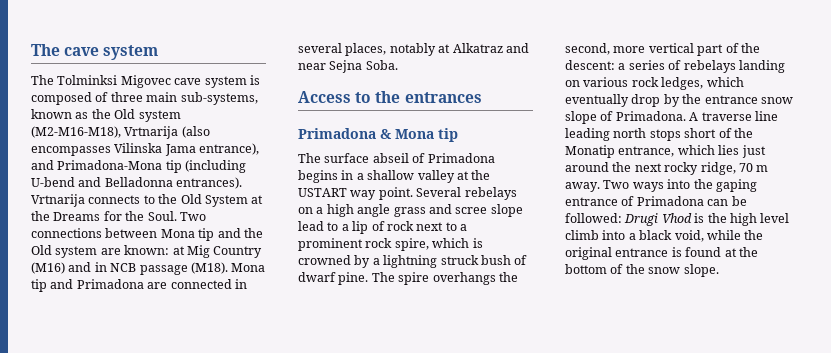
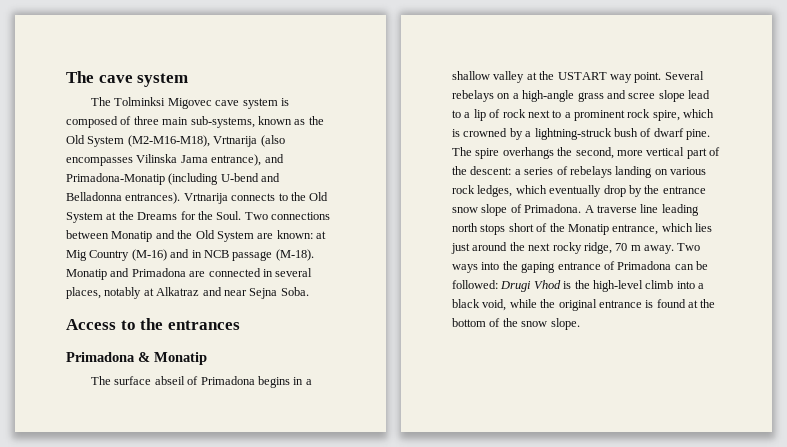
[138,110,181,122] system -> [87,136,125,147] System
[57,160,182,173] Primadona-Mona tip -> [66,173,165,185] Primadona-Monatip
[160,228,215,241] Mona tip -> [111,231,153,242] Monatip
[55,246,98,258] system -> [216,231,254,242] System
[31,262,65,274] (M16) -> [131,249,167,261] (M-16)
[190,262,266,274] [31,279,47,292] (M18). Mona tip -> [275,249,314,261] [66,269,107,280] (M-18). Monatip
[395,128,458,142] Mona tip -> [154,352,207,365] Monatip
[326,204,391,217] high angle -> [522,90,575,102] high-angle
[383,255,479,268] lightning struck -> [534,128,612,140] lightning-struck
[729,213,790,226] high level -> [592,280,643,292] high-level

···

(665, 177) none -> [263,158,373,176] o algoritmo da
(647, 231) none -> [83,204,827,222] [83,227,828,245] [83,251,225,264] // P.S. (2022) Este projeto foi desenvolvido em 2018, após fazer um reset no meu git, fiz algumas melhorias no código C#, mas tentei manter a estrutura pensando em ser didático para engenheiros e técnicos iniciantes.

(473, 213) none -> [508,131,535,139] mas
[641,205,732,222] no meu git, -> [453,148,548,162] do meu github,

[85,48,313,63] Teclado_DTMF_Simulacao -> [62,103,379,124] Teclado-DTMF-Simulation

···

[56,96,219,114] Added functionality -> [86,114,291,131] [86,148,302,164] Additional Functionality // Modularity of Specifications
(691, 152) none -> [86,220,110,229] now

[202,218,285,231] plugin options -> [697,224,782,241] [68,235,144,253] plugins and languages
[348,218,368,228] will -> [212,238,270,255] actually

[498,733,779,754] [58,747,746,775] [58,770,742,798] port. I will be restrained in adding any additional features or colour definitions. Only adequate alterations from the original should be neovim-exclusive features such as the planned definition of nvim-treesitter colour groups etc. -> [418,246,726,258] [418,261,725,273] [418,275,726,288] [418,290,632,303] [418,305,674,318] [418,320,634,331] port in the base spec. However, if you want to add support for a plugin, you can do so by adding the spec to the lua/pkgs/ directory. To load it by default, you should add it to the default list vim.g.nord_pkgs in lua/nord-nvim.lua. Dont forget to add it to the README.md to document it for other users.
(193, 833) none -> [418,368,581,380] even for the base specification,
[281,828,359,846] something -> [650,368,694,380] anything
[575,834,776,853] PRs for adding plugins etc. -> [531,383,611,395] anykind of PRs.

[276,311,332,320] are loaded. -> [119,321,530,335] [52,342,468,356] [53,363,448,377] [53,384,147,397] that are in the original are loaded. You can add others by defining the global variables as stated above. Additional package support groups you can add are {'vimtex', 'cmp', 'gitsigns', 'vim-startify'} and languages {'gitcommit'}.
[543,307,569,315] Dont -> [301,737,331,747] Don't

···

_AIM OF THE TASK_: From the records above, copy out the line with "(473, 213) none -> [508,131,535,139] mas", the line with "[85,48,313,63] Teclado_DTMF_Simulacao ->", and every line between them, word for word.

_OUTPUT_:
(473, 213) none -> [508,131,535,139] mas
[641,205,732,222] no meu git, -> [453,148,548,162] do meu github,

[85,48,313,63] Teclado_DTMF_Simulacao -> [62,103,379,124] Teclado-DTMF-Simulation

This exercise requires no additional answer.